Depersonalization is simply treatable, yet the process is specific.
Depersonalization is an offshoot of the anxiety condition but not everyone with anxiety experiences depersonalization.
There is a specific personality type that is prone to feelings of depersonalization.
Depersonalization does not require one to take medication, take aleave of absence from their job or give up normal routine.
One is not required to "take it easy" while recovering from depersonalization.
Recovery is not a long, drawn out process. When approached correctly, one is pleasantly surprised at how quickly they begin to feel like their "old selves" once again.
Understanding helps, but experiencing is everything.
Even though you have read that there is someone on the internet who has experienced DP for over 40 years, odds are that this is UNTRUE.
Even though you might have heard this is something you have to learn how to live with, this is UNTRUE.
You are able to retrain the brain, refresh the mind and experience complete clarity once again&#8230;and life returns to normal.
You are able to permanently recover without the chance of recurrence.
Each and every symptom of depersonalization has a logical explanation and can be turned around. This is a fact. So, before you accept a life sentence for yourself, find out the correct facts by asking the correct questions. No one has to learn to live with either depersonalization or derealization. All that is necessary is to learn how to wrap your mind around the truth of the situation, change the way you think, the way you eat and begin enjoying life once again.

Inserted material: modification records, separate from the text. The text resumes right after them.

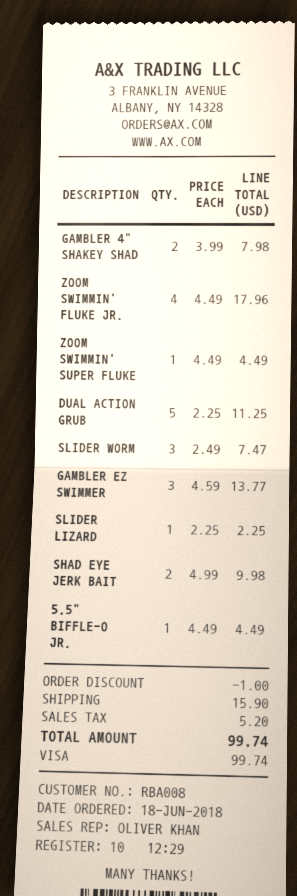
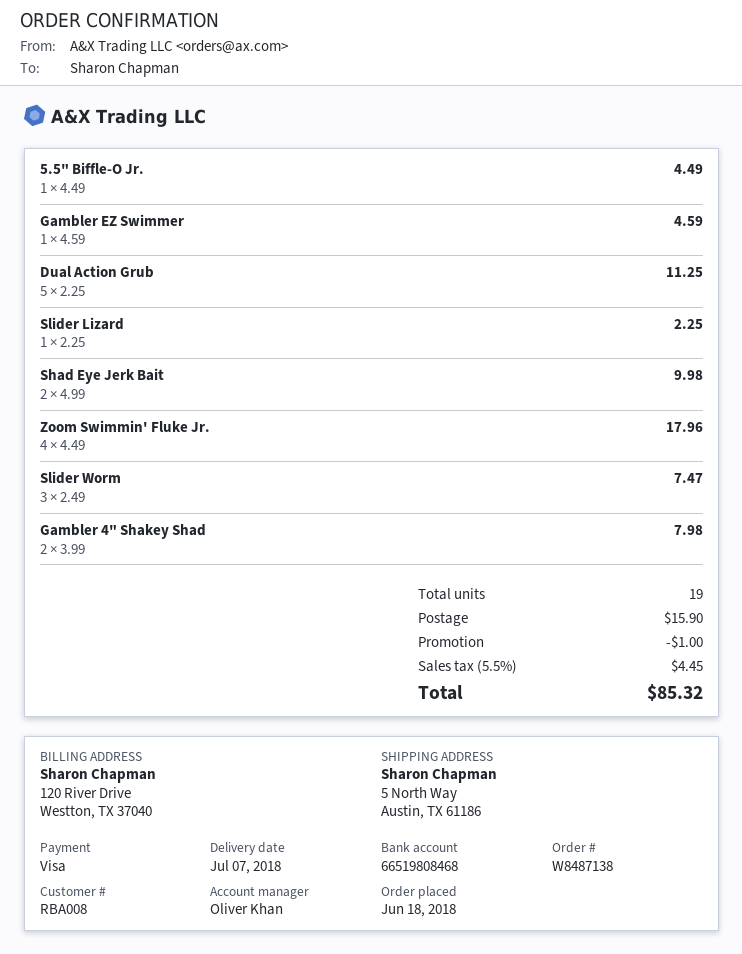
ZOOM SWIMMIN' SUPER FLUKE: 1 x 4.49 = 4.49 -> none
GAMBLER EZ SWIMMER: 3 x 4.59 = 13.77 -> 1 x 4.59 = 4.59
tax: 5.20 -> 4.45
total: 99.74 -> 85.32

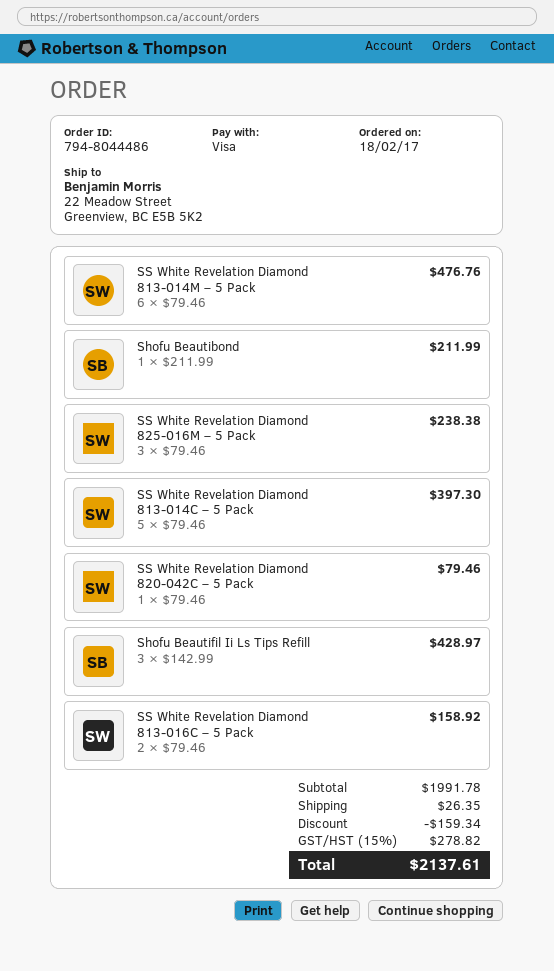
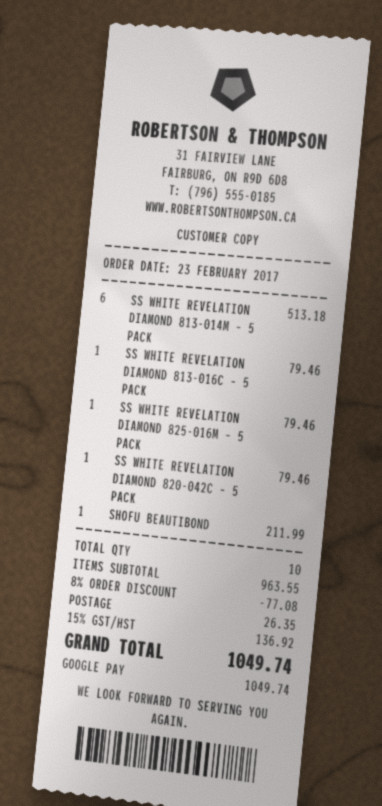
order date: 2017-02-18 -> 2017-02-23
payment method: Visa -> Google Pay
SS White Revelation Diamond 813-014M – 5 Pack: 6 for 476.76 -> 6 for 513.18
SS White Revelation Diamond 825-016M – 5 Pack: 3 for 238.38 -> 1 for 79.46
SS White Revelation Diamond 813-014C – 5 Pack: 5 for 397.30 -> none
Shofu Beautifil Ii Ls Tips Refill: 3 for 428.97 -> none
SS White Revelation Diamond 813-016C – 5 Pack: 2 for 158.92 -> 1 for 79.46
subtotal: 1991.78 -> 963.55
discount: 159.34 -> 77.08
tax: 15% = 278.82 -> 15% = 136.92
total: 2137.61 -> 1049.74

Your mind is ready, willing and able to refresh itself. The only requirement is your willingness to allow it to do so.
Source : http://www.anxietybustersblog.com/?p=1


----------



## Guest (Feb 22, 2012)

giorgos said:


> You feel as if you are sick, concentration is difficult, even your mind feels fuzzy and foggy but something else is going on.
> 
> A wave of unreality may have fleetingly crossed through your consciousness but you were busy doing something else and it quickly disappeared.
> 
> ...


Thank you for sharing this! I hope it's true for anxiety induced DP


----------



## shorty_rerecovered (Jan 27, 2012)

LadyinWaiting said:


> Thank you for sharing this! I hope it's true for anxiety induced DP


Yes it is,you can see it on the triggers


----------



## Chris P Bacon (May 31, 2011)

Looking at the lists of triggers, mine were constant stress and a prolonged phase of anxiety and fearful thought.

I'm still suffering with the anxiety now although I think if it wasnt for the dp/dr I probably would have gotten over it by now as I have recovered from anxiety before.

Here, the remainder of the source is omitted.